Fonction publique : la bonification évolue avec les nouveaux zonages

4 novembre 2015

La politique de la ville, telle que définie avant la loi du 21 février 2014, était organisées autour de plusieurs dispositifs dont les zones urbaines sensibles (ZUS) et aux contrats urbains de cohésion sociale (Cucs). A l’issue de l’entrée en vigueur de la loi, le 1er janvier 2015, ils ont remplacés par le dispositif unique des quartiers prioritaires. La géographie de ces quartiers a également été modifiée, avec l’entrée de nouveaux quartiers au sein de la politique de la ville et la sortie d’autres. Ils sont désormais 1 500, dont 200 en Outre-mer.

 

Cette redéfinition de la géographie de la politique de la ville a des conséquences pour les agents territoiriaux qui exerçaient leurs fonctions directement au sein de ces quartiers ou « dans les services et équipements situés en périphérie de ces quartiers et assurant leur service en relation directe avec la population de ces quartiers. » Ceux dont le territoire d’exercice n’est plus couvert par la politique de la ville ne bénéficieront pas de la « nouvelle bonification indiciaire » (NBI), prime qui est prise en compte pour le calcul de la retraite. Cependant, un accompagnement progressif a été prévu pour ces agents. Ils conserveront intégralement le bénéfice de la NBI jusqu’au 31 décembre 2017. Leur NBI sera ensuite progressivement réduite jusqu’à la fin de 2019. En revanche, les agents travaillant dans un quartier nouvellement classé au sein de la politique de la ville ont droit à cette NBI depuis le 1er janvier 2015.

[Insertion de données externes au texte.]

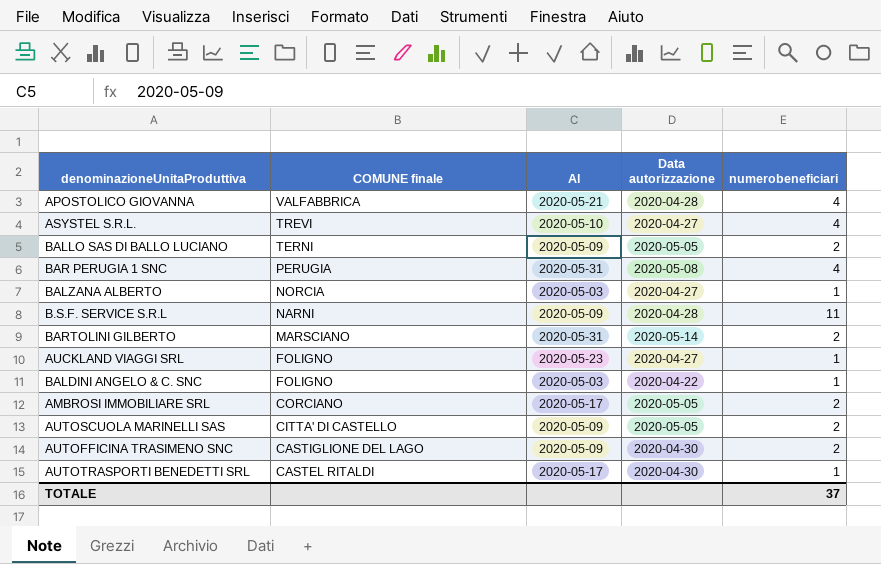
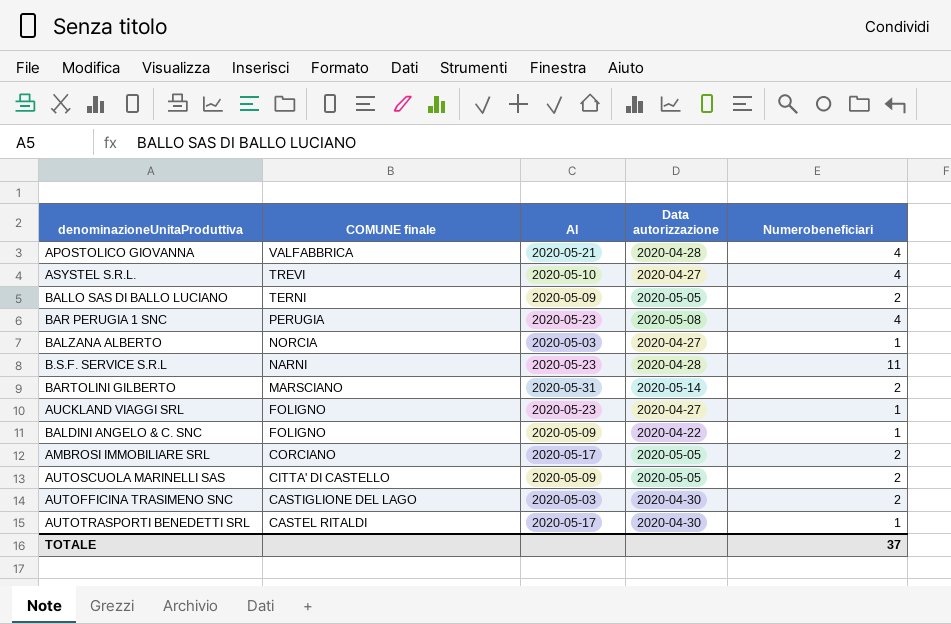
column name: numerobeneficiari -> Numerobeneficiari
BAR PERUGIA 1 SNC | Al: 2020-05-31 -> 2020-05-23
B.S.F. SERVICE S.R.L | Al: 2020-05-09 -> 2020-05-23
BALDINI ANGELO & C. SNC | Al: 2020-05-03 -> 2020-05-09
AUTOFFICINA TRASIMENO SNC | Al: 2020-05-09 -> 2020-05-03

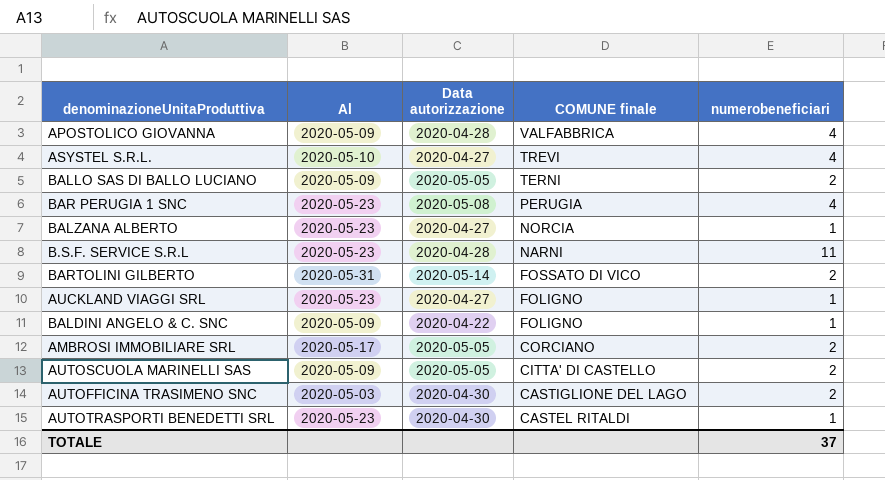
column COMUNE finale | position: 2 -> 4
column name: Numerobeneficiari -> numerobeneficiari
APOSTOLICO GIOVANNA | Al: 2020-05-21 -> 2020-05-09
BALZANA ALBERTO | Al: 2020-05-03 -> 2020-05-23
BARTOLINI GILBERTO | COMUNE finale: MARSCIANO -> FOSSATO DI VICO
AUTOTRASPORTI BENEDETTI SRL | Al: 2020-05-17 -> 2020-05-23

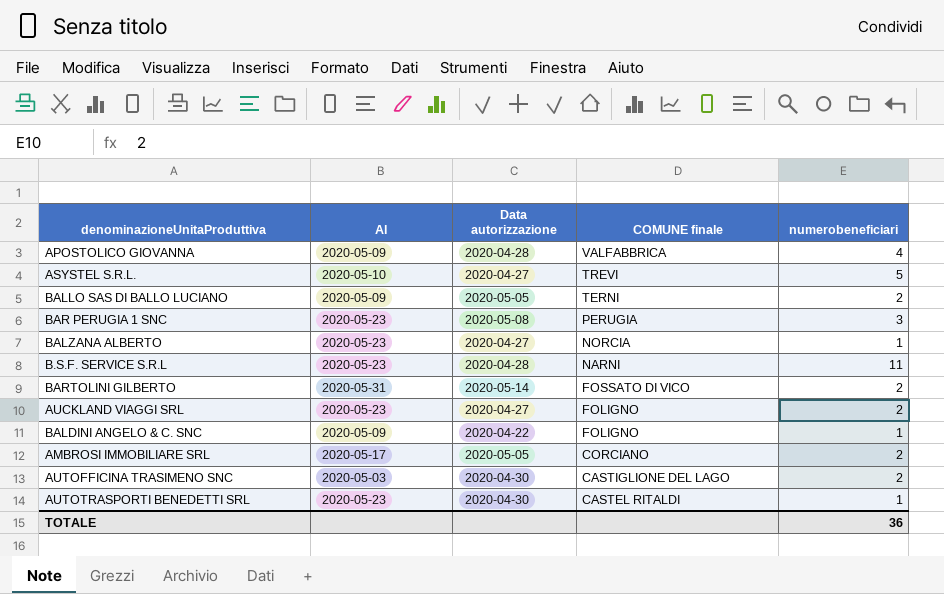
row AUTOSCUOLA MARINELLI SAS: 2020-05-09 | 2020-05-05 | CITTA' DI CASTELLO | 2 -> none
ASYSTEL S.R.L. | numerobeneficiari: 4 -> 5
BAR PERUGIA 1 SNC | numerobeneficiari: 4 -> 3
AUCKLAND VIAGGI SRL | numerobeneficiari: 1 -> 2
TOTALE | numerobeneficiari: 37 -> 36

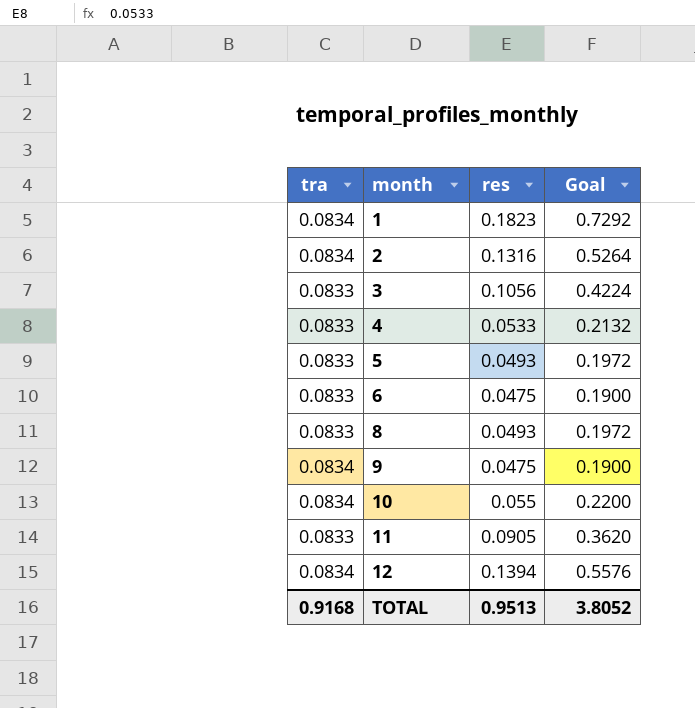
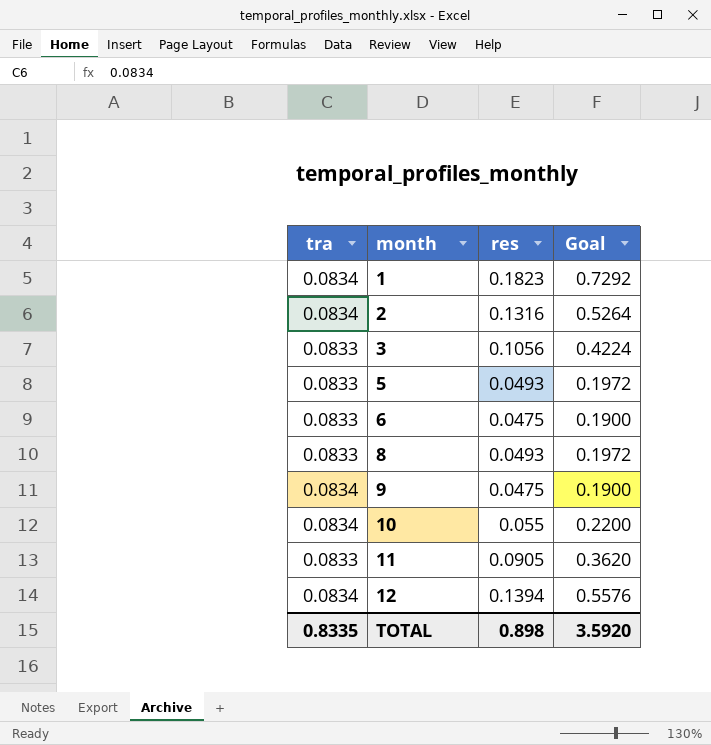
row 4: 0.0833 | 0.0533 | 0.2132 -> none
TOTAL | tra: 0.9168 -> 0.8335
TOTAL | res: 0.9513 -> 0.898
TOTAL | Goal: 3.8052 -> 3.5920

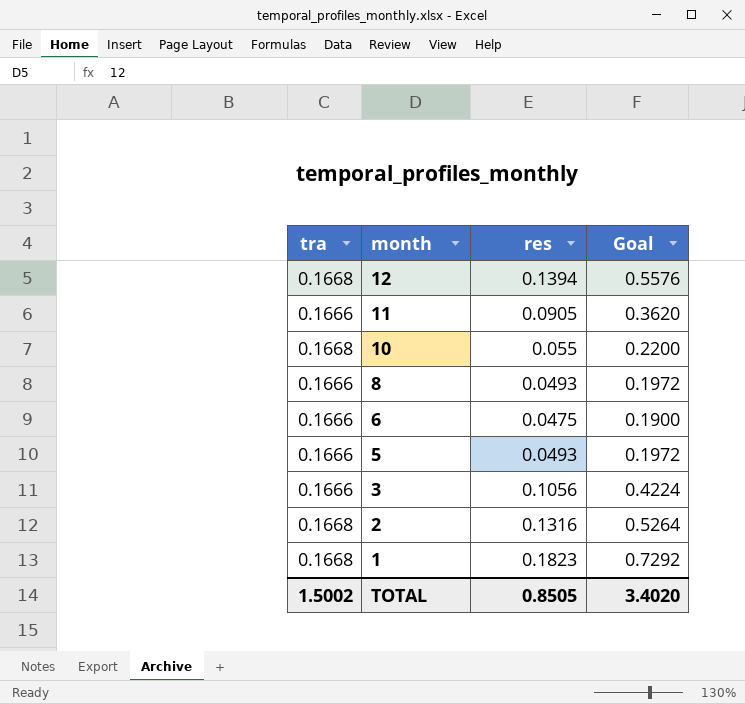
row order: month ascending -> month descending
row 9: 0.0834 | 0.0475 | 0.1900 -> none
12 | tra: 0.0834 -> 0.1668
11 | tra: 0.0833 -> 0.1666
10 | tra: 0.0834 -> 0.1668
8 | tra: 0.0833 -> 0.1666
6 | tra: 0.0833 -> 0.1666
5 | tra: 0.0833 -> 0.1666
3 | tra: 0.0833 -> 0.1666
2 | tra: 0.0834 -> 0.1668
1 | tra: 0.0834 -> 0.1668
TOTAL | tra: 0.8335 -> 1.5002
TOTAL | res: 0.898 -> 0.8505
TOTAL | Goal: 3.5920 -> 3.4020

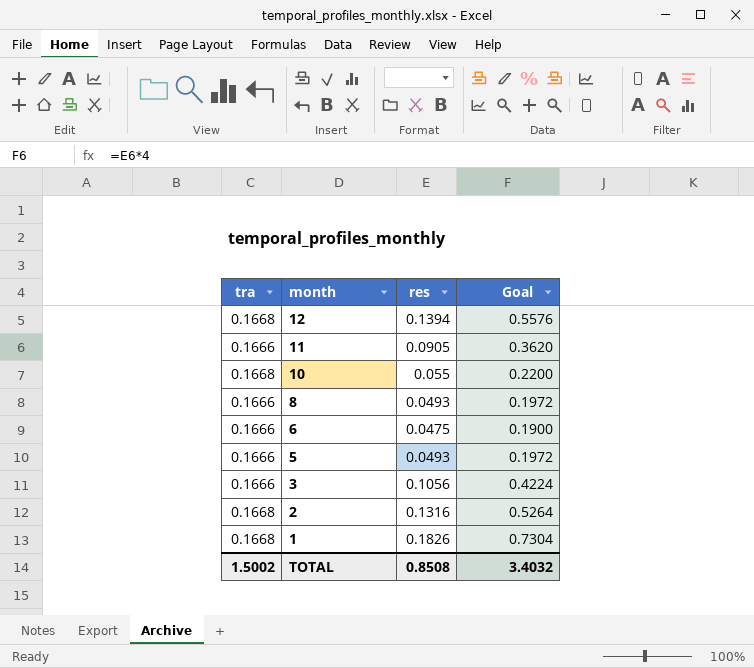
1 | res: 0.1823 -> 0.1826
1 | Goal: 0.7292 -> 0.7304
TOTAL | res: 0.8505 -> 0.8508
TOTAL | Goal: 3.4020 -> 3.4032

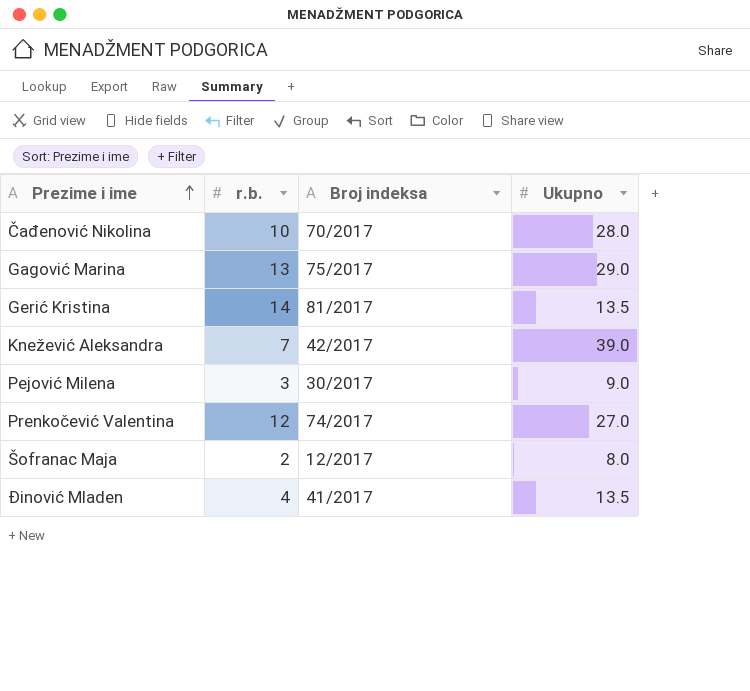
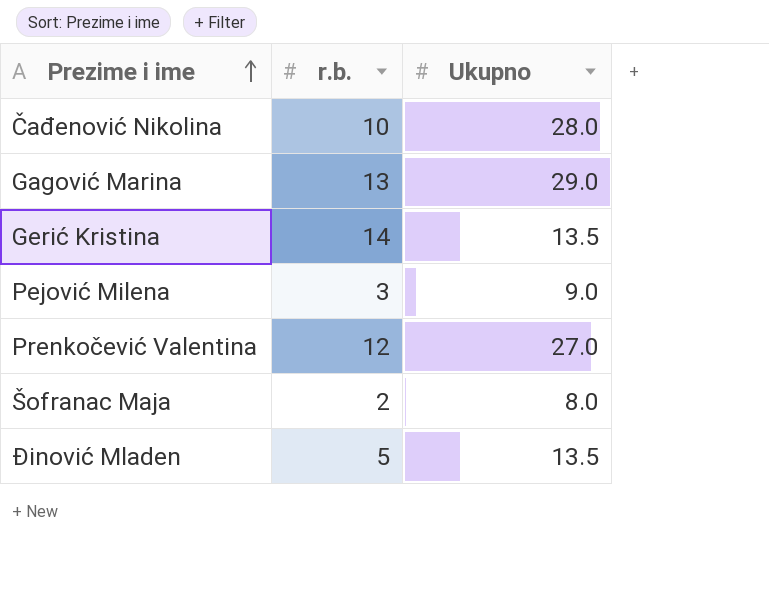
column Broj indeksa | position: 3 -> none
row Knežević Aleksandra: 7 | 42/2017 | 39.0 -> none
Đinović Mladen | r.b.: 4 -> 5

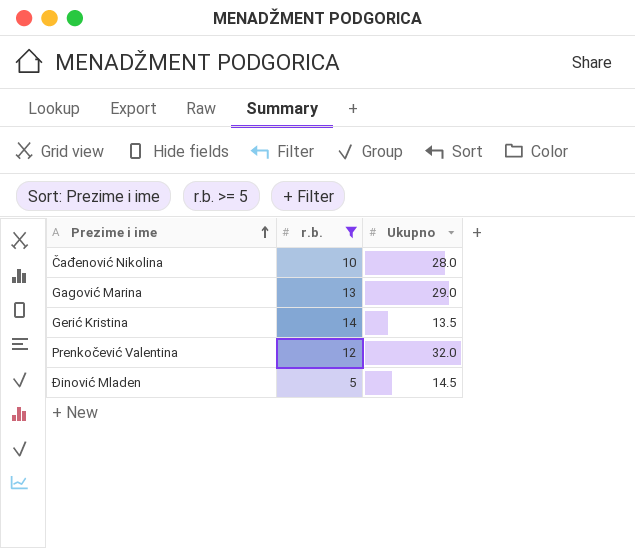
filter: none -> r.b. >= 5
Prenkočević Valentina | Ukupno: 27.0 -> 32.0
Đinović Mladen | Ukupno: 13.5 -> 14.5

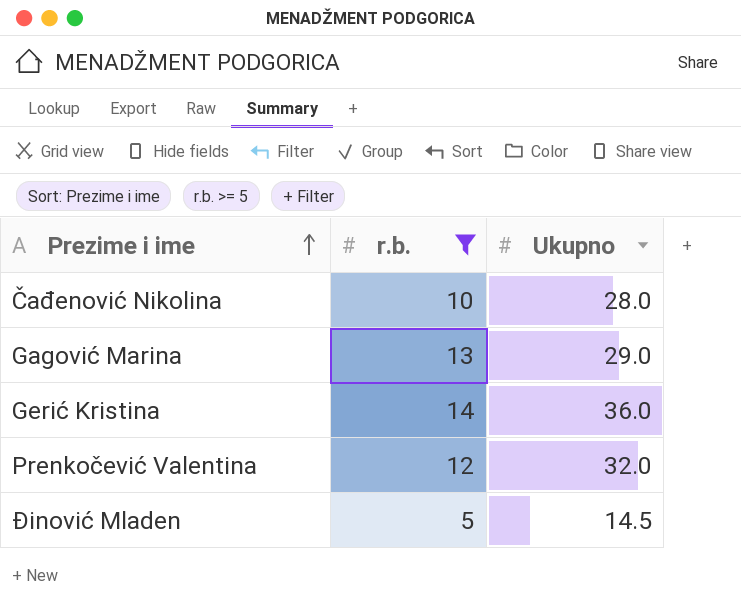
Gerić Kristina | Ukupno: 13.5 -> 36.0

Pour les agents exerçant dans un établissement scolaire qui ne fait plus partie des dispositifs de l’éducation prioritaire (REP et REP+), un dispositif transitoire, applicable également à compter de ce 1er novembre, est prévu pour les fonctionnaires territoriaux exerçant dans les établissements publics locaux d’enseignement placés en zone d’éducation prioritaire (ZEP) qui perdraient le bénéfice de la NBI compte tenu du nouveau zonage.